Goal of the exercise →
Please give an exact printout of the records, without any pictures.

Data extracts →
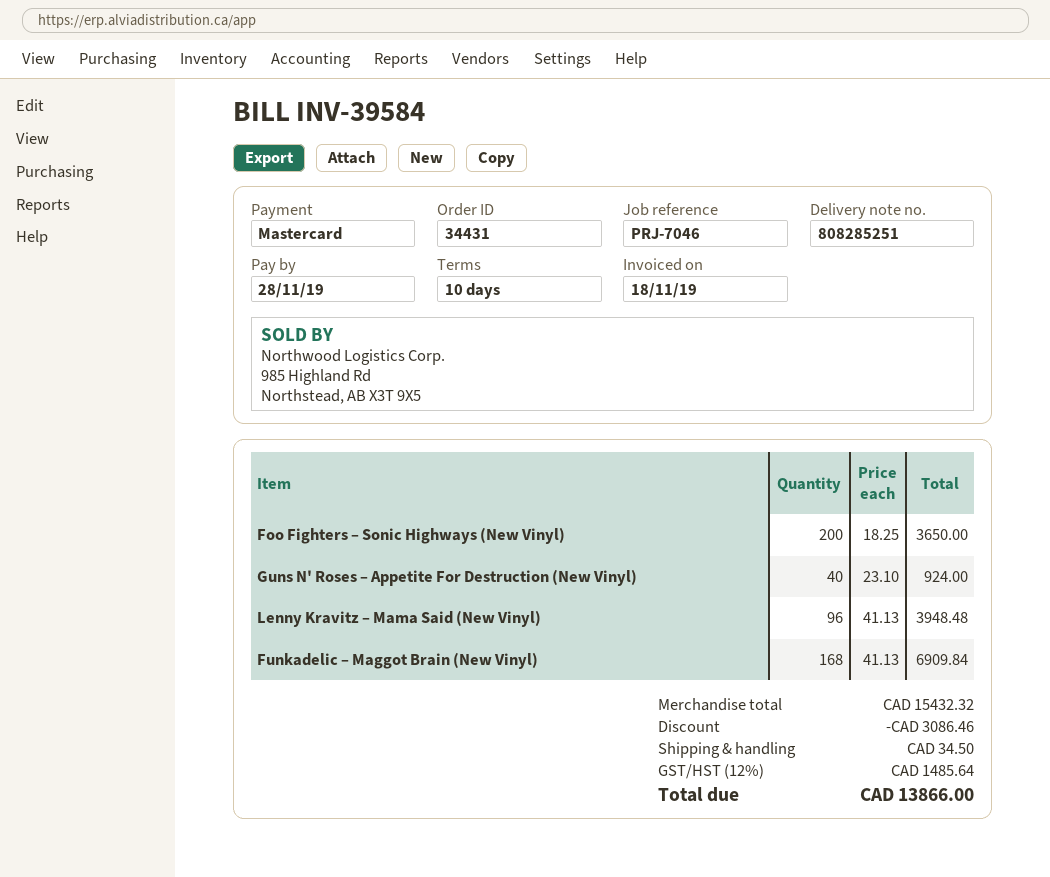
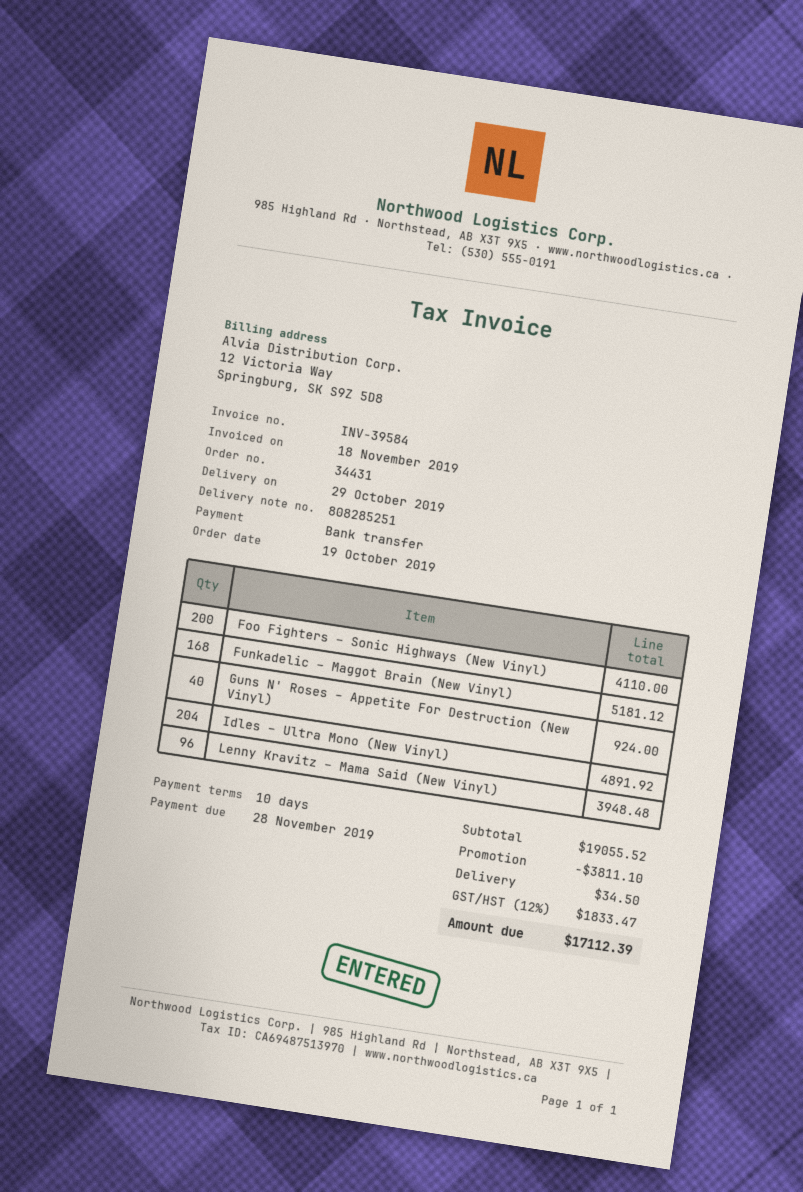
payment method: Mastercard -> bank transfer
Foo Fighters – Sonic Highways (New Vinyl): 200 for 3650.00 -> 200 for 4110.00
Funkadelic – Maggot Brain (New Vinyl): 168 for 6909.84 -> 168 for 5181.12
Idles – Ultra Mono (New Vinyl): none -> 204 for 4891.92
subtotal: 15432.32 -> 19055.52
discount: 3086.46 -> 3811.10
tax: 12% = 1485.64 -> 12% = 1833.47
total: 13866.00 -> 17112.39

Output of the task →
payment method: Mastercard -> bank transfer
Foo Fighters – Sonic Highways (New Vinyl): 200 for 3650.00 -> 200 for 4110.00
Funkadelic – Maggot Brain (New Vinyl): 168 for 6909.84 -> 168 for 5181.12
Idles – Ultra Mono (New Vinyl): none -> 204 for 4891.92
subtotal: 15432.32 -> 19055.52
discount: 3086.46 -> 3811.10
tax: 12% = 1485.64 -> 12% = 1833.47
total: 13866.00 -> 17112.39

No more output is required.